WHAT YOU NEED TO DO: Give all the lines below again, exactly, with no pictures.

[Records from a collection]

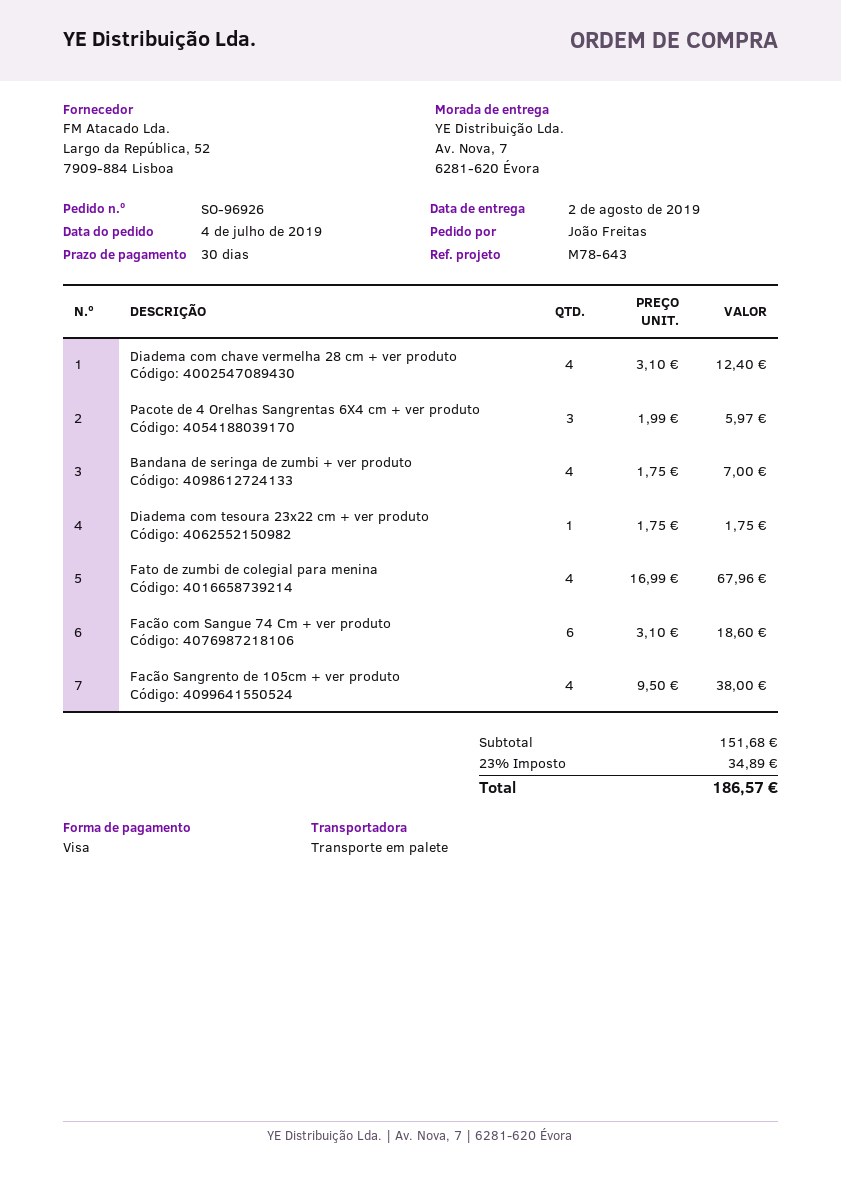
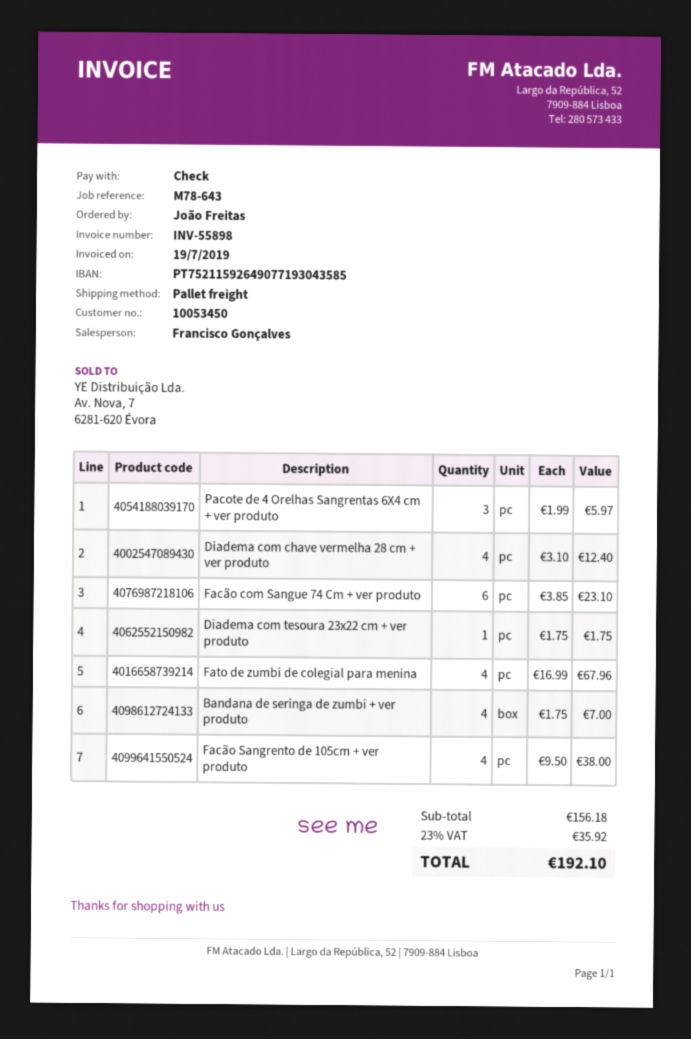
payment method: Visa -> cheque
Facão com Sangue 74 Cm + ver produto: 6 x 3.10 = 18.60 -> 6 x 3.85 = 23.10
subtotal: 151.68 -> 156.18
tax: 23% = 34.89 -> 23% = 35.92
total: 186.57 -> 192.10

OUTPUT:
payment method: Visa -> cheque
Facão com Sangue 74 Cm + ver produto: 6 x 3.10 = 18.60 -> 6 x 3.85 = 23.10
subtotal: 151.68 -> 156.18
tax: 23% = 34.89 -> 23% = 35.92
total: 186.57 -> 192.10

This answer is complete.